**Front-end code edit data**
────────────────────────────────────────

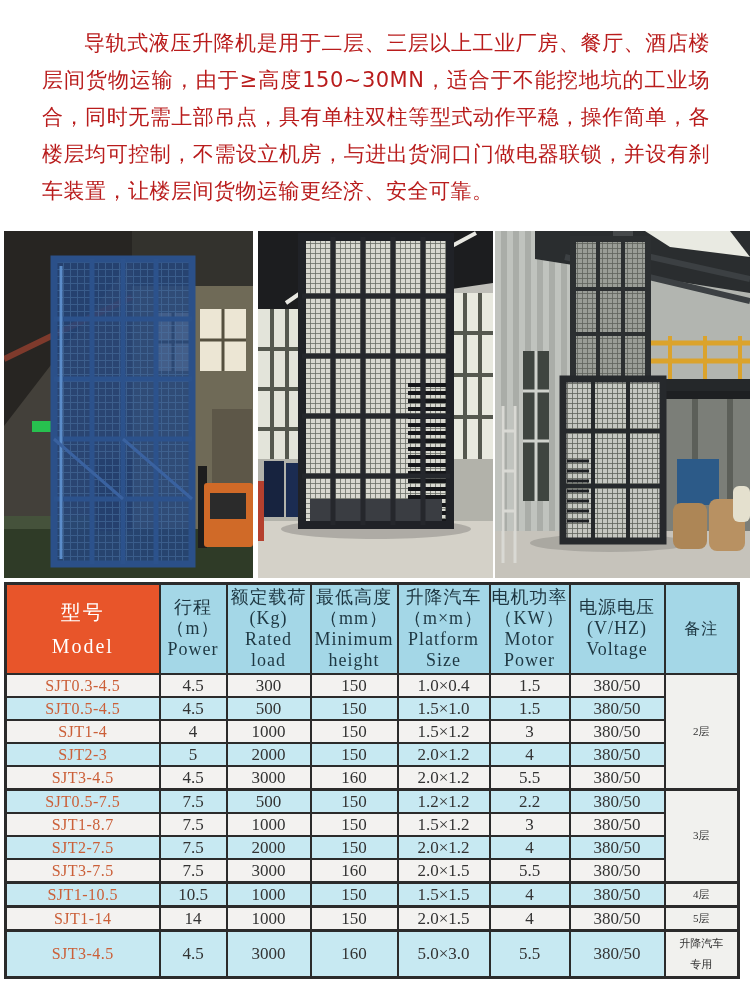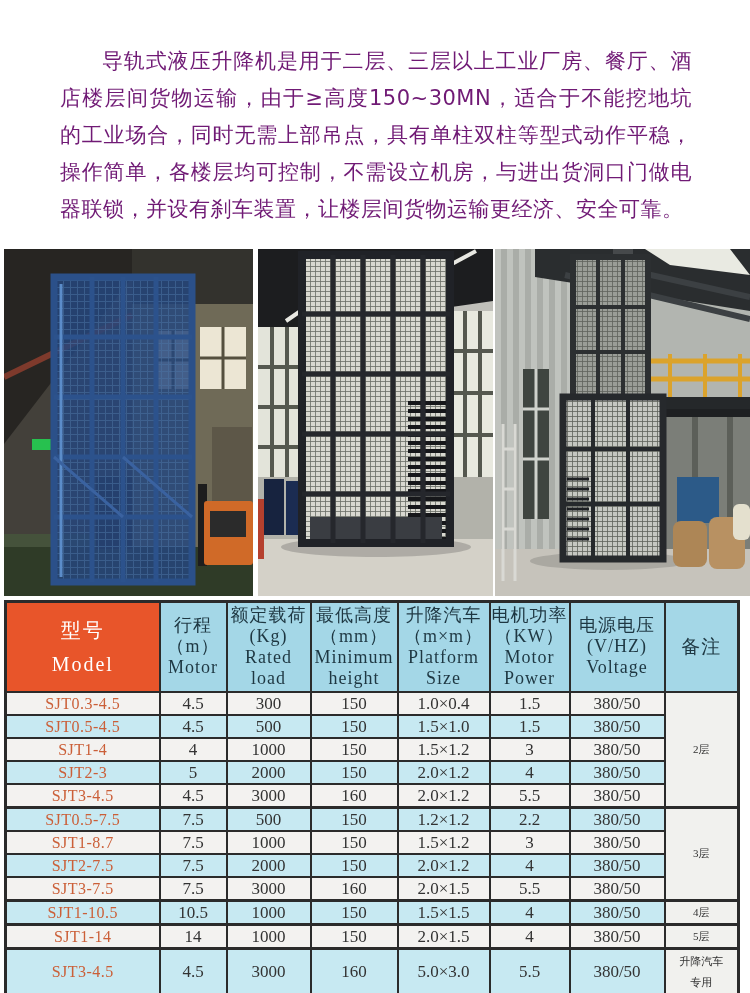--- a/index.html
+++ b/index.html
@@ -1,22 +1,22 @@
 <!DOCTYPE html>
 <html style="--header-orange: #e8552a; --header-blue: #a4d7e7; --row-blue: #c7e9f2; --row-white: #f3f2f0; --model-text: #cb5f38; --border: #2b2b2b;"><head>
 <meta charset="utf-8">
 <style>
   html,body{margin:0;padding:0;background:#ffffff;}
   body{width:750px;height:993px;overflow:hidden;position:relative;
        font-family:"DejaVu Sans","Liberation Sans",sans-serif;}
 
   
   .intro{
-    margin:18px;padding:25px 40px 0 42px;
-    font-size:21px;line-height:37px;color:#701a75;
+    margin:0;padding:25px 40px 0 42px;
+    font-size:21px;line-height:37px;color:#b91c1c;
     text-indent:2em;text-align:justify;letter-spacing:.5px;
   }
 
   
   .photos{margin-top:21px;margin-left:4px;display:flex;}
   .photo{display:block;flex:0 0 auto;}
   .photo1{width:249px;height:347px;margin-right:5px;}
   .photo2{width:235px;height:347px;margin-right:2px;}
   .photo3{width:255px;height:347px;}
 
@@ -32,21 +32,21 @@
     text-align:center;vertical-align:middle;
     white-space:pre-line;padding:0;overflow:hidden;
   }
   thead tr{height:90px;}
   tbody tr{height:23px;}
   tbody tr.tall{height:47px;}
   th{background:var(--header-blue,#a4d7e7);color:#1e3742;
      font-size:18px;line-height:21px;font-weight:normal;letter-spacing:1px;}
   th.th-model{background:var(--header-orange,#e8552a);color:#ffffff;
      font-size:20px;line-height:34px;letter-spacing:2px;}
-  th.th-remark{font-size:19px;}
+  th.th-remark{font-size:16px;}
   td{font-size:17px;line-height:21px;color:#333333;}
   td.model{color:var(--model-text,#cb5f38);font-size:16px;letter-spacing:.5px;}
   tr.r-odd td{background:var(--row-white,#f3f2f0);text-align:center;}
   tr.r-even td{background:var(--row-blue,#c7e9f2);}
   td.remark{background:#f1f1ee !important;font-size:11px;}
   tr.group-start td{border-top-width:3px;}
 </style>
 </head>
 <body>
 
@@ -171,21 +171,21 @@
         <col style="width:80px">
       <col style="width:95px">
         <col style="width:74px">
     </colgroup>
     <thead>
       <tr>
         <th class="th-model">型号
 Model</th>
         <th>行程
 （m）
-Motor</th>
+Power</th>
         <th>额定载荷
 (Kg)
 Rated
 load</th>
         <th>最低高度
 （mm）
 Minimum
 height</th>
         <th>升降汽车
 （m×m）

────────────────────────────────────────

**Action item**
Please give the records again word for word, omitting all images.

**Problem solution**
--- a/index.html
+++ b/index.html
@@ -1,22 +1,22 @@
 <!DOCTYPE html>
 <html style="--header-orange: #e8552a; --header-blue: #a4d7e7; --row-blue: #c7e9f2; --row-white: #f3f2f0; --model-text: #cb5f38; --border: #2b2b2b;"><head>
 <meta charset="utf-8">
 <style>
   html,body{margin:0;padding:0;background:#ffffff;}
   body{width:750px;height:993px;overflow:hidden;position:relative;
        font-family:"DejaVu Sans","Liberation Sans",sans-serif;}
 
   
   .intro{
-    margin:18px;padding:25px 40px 0 42px;
-    font-size:21px;line-height:37px;color:#701a75;
+    margin:0;padding:25px 40px 0 42px;
+    font-size:21px;line-height:37px;color:#b91c1c;
     text-indent:2em;text-align:justify;letter-spacing:.5px;
   }
 
   
   .photos{margin-top:21px;margin-left:4px;display:flex;}
   .photo{display:block;flex:0 0 auto;}
   .photo1{width:249px;height:347px;margin-right:5px;}
   .photo2{width:235px;height:347px;margin-right:2px;}
   .photo3{width:255px;height:347px;}
 
@@ -32,21 +32,21 @@
     text-align:center;vertical-align:middle;
     white-space:pre-line;padding:0;overflow:hidden;
   }
   thead tr{height:90px;}
   tbody tr{height:23px;}
   tbody tr.tall{height:47px;}
   th{background:var(--header-blue,#a4d7e7);color:#1e3742;
      font-size:18px;line-height:21px;font-weight:normal;letter-spacing:1px;}
   th.th-model{background:var(--header-orange,#e8552a);color:#ffffff;
      font-size:20px;line-height:34px;letter-spacing:2px;}
-  th.th-remark{font-size:19px;}
+  th.th-remark{font-size:16px;}
   td{font-size:17px;line-height:21px;color:#333333;}
   td.model{color:var(--model-text,#cb5f38);font-size:16px;letter-spacing:.5px;}
   tr.r-odd td{background:var(--row-white,#f3f2f0);text-align:center;}
   tr.r-even td{background:var(--row-blue,#c7e9f2);}
   td.remark{background:#f1f1ee !important;font-size:11px;}
   tr.group-start td{border-top-width:3px;}
 </style>
 </head>
 <body>
 
@@ -171,21 +171,21 @@
         <col style="width:80px">
       <col style="width:95px">
         <col style="width:74px">
     </colgroup>
     <thead>
       <tr>
         <th class="th-model">型号
 Model</th>
         <th>行程
 （m）
-Motor</th>
+Power</th>
         <th>额定载荷
 (Kg)
 Rated
 load</th>
         <th>最低高度
 （mm）
 Minimum
 height</th>
         <th>升降汽车
 （m×m）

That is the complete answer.